Quando, dove e come possono agire? Si tenterà poi di dare alcuni spunti di
riflessione sul tema, che – si spera – possano contribuire a migliorare la qualità
dell'attuale disciplina.
1 Il lavoro si concentrerà sull'area dell'Oceano Indiano, colpita dalla pirateria attiva al largo
delle coste della Somalia e del Golfo di Aden, ma non mancheranno alcuni riferimenti ad altre
zone del pianeta. Questo anche in considerazione del fatto che gli attacchi nell'Oceano
Indiano si stanno via via attenuando, pur rappresentando un problema ancora urgente:
secondo dati raccolti dall'International Maritime Bureau (IMB) i quadranti attualmente più
colpiti dalla pirateria marittima sono il Golfo di Guinea (costa compresa tra la Sierra Leone e
l'Angola) e il Sud-Est Asiatico (in particolare Malesia, Indonesia e Singapore).
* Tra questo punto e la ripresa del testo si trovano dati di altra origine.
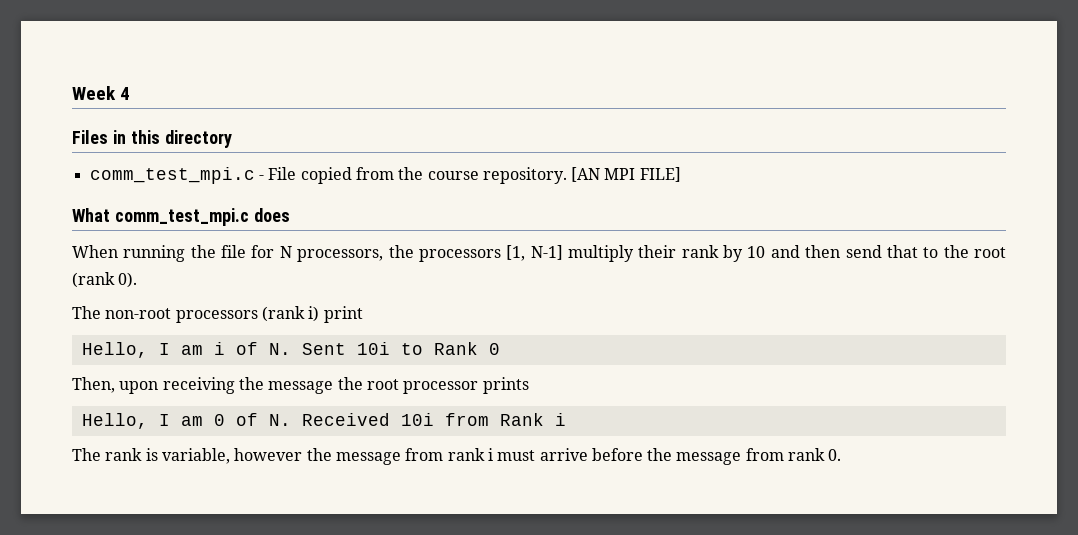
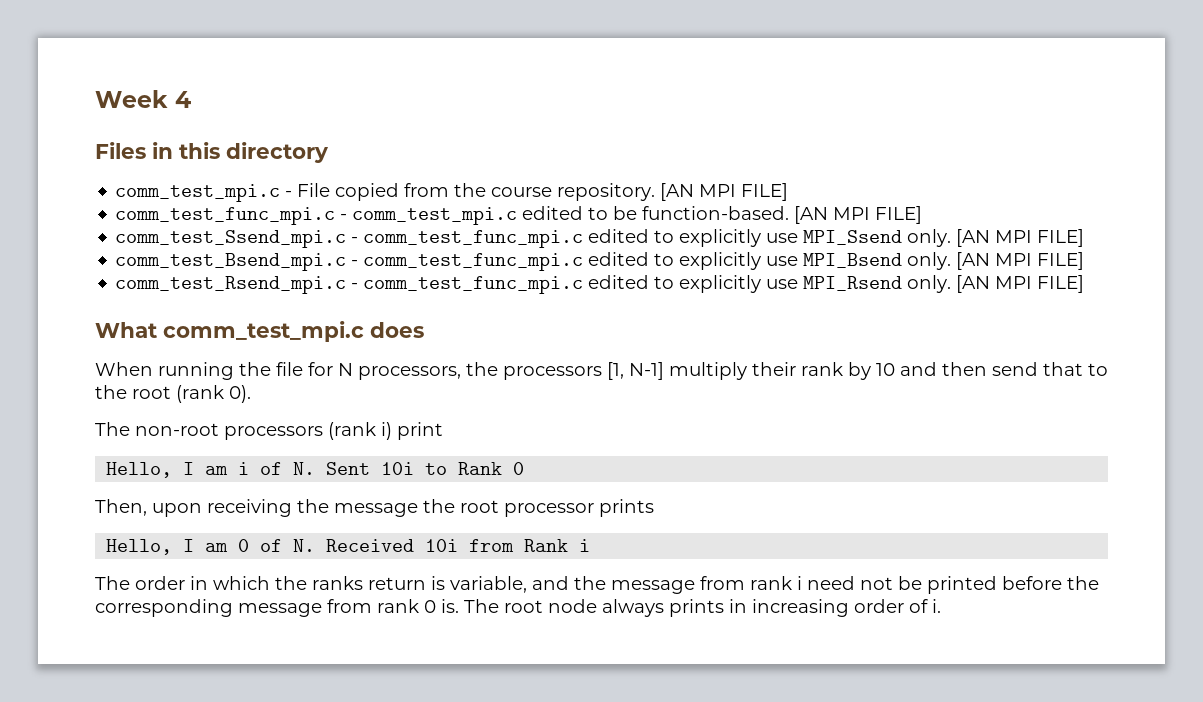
+ comm_test_func_mpi.c - comm_test_mpi.c edited to be function-based. [AN MPI FILE]
+ comm_test_Ssend_mpi.c - comm_test_func_mpi.c edited to explicitly use MPI_Ssend only. [AN MPI FILE]
+ comm_test_Bsend_mpi.c - comm_test_func_mpi.c edited to explicitly use MPI_Bsend only. [AN MPI FILE]
+ comm_test_Rsend_mpi.c - comm_test_func_mpi.c edited to explicitly use MPI_Rsend only. [AN MPI FILE]
- The rank is variable, however the message from rank i must arrive before the message from rank 0.
+ The order in which the ranks return is variable, and the message from rank i need not be printed before the corresponding message from rank 0 is. The root node always prints in increasing order of i.

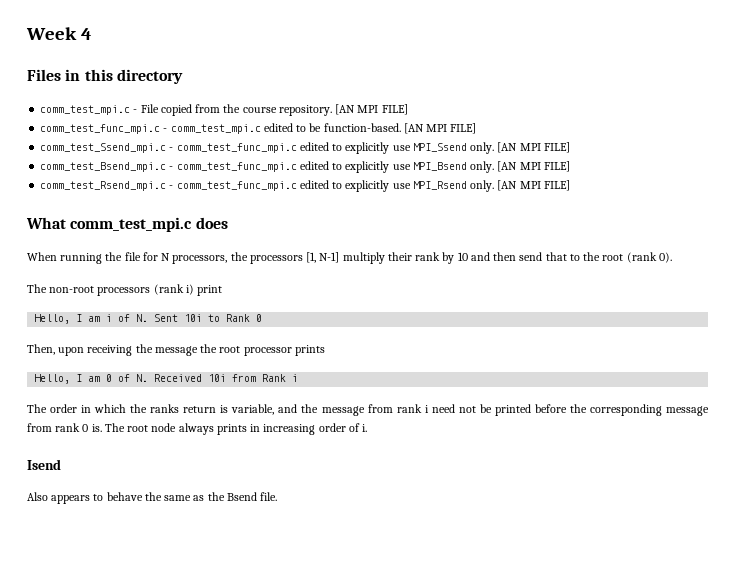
+ Isend
+ Also appears to behave the same as the Bsend file.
2 Secondo uno studio coordinato da A. Bowden, tra il 2009 e il 2010 la pirateria somala ha
prodotto un danno annuale stimato che oscilla tra i 7 e i 12 miliardi di dollari, includendo sia i
costi direttamente connessi all'attività di pirateria (riscatti, assicurazioni, risorse militari e di
sicurezza, riprogrammazione delle rotte, ecc.), sia i costi macroeconomici indiretti (legati agli
effetti inflattivi sulle economie nazionali e all'impatto sul commercio internazionale). A.
Bowden e a., The Economic Costs of Maritime Piracy 2010, One Earth Future Working
Paper, 2010. <http://www.steamshipmutual.com/Downloads/Piracy/>.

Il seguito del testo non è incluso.